I boia sono in attività anche in Europa, più precisamente in Bielorussia, dove le esecuzioni sono considerate come in Cina, segreto di stato per 14 reati. Da giugno 2005 a giugno 2006 si sono contate cinque esecuzioni. Il governo di Minsk non mostra certo un volto comprensivo: il corpo dei condannati non viene restituito alle famiglie, alle quali non viene neppure comunicato il luogo della sepoltura. Un retaggio dei metodi dell'ex Urss, da cui Vladimir Putin, presidente della Russia, sembra volersi allontanare. Putin ha infatti assicurato che lavorerà per l'abolizione definitiva della pena di morte, ma rispettando l'umore del paese. Dove, secondo un sondaggio del febbraio 2006, tre russi su quattro ritengono ''accettabile'' la pena capitale e il 15 per cento vorrebbe cancellarla.
Secondo il Rapporto di Nessuno tocchi Caino un ruolo particolare, spetta all'Africa, il continente in cui ''la catena perpetua della vendetta e l'eterna vicenda di Caino e Abele hanno forse avuto una delle rappresentazioni più tragiche e attuali'', come scrive il presidente del Consiglio Romano Prodi nell'introduzione all'analisi dell'Ong. L'Africa, infatti, nonostante registri nel 2006 ben 80 esecuzioni (erano 19 l'anno prima) si è schierata con la campagna per la moratoria universale della pena capitale. Per questo il riconoscimento di ''Abolizionista dell'anno 2007'' è stato consegnato al presidente del Ruanda, Paul Kagame.
L'Italia guida, da un anno a questa parte, una campagna per la moratoria universale della pena di morte. Dopo averci già provato nel 1994, quando una risoluzione italiana venne fermata per otto voti all'assemblea della Nazioni Unite, il 24 settembre presenterà all'Onu, con gli altri stati europei, la richiesta di porre fine alle esecuzioni. L'Italia ha già raccolto molti consensi e adesioni in tutto il mondo.

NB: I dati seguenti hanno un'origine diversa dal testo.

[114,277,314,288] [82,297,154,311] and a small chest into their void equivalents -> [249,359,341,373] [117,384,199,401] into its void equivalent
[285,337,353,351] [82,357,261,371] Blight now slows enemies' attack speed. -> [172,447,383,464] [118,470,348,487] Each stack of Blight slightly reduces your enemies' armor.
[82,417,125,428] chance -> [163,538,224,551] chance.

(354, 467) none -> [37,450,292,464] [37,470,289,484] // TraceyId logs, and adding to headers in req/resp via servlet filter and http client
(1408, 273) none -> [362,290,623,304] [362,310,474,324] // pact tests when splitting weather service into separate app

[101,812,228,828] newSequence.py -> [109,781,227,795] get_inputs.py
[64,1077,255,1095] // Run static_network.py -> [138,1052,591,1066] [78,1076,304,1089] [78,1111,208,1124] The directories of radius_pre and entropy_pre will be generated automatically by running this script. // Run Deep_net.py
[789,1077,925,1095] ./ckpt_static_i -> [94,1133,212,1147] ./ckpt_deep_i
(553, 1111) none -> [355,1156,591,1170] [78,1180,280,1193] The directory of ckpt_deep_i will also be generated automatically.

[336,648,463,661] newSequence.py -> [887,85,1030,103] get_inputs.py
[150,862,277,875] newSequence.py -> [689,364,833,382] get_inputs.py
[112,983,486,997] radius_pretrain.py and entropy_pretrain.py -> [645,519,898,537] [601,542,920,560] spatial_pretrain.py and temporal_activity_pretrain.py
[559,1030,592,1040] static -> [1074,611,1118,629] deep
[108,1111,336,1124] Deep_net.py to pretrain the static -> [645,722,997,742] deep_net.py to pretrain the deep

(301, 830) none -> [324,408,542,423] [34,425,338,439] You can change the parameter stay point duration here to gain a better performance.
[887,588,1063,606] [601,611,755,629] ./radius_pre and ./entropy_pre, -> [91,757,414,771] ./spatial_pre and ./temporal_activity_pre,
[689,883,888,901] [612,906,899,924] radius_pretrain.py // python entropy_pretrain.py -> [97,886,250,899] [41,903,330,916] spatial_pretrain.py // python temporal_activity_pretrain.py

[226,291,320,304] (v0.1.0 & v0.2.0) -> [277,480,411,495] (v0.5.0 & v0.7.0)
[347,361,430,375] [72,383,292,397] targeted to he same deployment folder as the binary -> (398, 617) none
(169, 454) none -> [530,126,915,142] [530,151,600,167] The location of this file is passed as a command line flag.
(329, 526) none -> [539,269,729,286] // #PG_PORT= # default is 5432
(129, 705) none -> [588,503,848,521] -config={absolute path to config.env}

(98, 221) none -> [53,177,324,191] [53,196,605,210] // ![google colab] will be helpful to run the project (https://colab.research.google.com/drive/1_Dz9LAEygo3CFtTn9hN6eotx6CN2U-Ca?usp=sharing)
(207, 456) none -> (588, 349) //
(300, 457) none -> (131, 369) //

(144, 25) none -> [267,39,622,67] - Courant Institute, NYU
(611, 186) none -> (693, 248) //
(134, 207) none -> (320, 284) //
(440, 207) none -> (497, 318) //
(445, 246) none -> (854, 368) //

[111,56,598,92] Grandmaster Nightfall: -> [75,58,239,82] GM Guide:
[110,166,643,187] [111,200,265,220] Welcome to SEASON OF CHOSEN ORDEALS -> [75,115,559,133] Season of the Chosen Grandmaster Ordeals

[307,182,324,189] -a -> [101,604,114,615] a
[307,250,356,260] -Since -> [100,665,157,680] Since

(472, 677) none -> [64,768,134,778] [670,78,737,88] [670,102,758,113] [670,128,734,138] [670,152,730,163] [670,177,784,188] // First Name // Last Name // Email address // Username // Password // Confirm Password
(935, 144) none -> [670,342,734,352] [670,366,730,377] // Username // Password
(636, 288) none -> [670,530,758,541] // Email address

E un esito positivo della battaglia per la moratoria, spiega Prodi, avrebbe ''un significato politico di enorme portata'' e spingerebbe l'opinione pubblica mondiale a riflettere sulla necessità di disarmare i boia.
L'elenco delle nazioni interessate con il numero delle esecuzioni.
Cina: almeno 5.000; Iran: 215; Pakistan: 82; Iraq: almeno 65; Sudan: almeno 65; Stati Uniti: 53; Arabia Saudita: 39; Yemen: 30; Vietnam: almeno 14; Kuwait: almeno 11; Somalia: almeno 7; Singapore: almeno 5; Egitto: almeno 4; Giordania: almeno 4; Bangladesh: 4; Giappone: 4; Malaysia: 4; Corea del Nord: almeno 3; Bahrein: 3; Bielorussia: 3; Indonesia: 3; Mongolia: 3; Siria: 2; Uganda: 2; Botswana: 1; Emirati Arabi Uniti: 1; Guinea Equatoriale: 1.
Non risultano esecuzioni nel 2006 in Libia, Taiwan, Uzbekistan e nei territori amministrati dall'Autorità Nazionale Palestinese; in tutti ne erano però state effettuate durante il 2005.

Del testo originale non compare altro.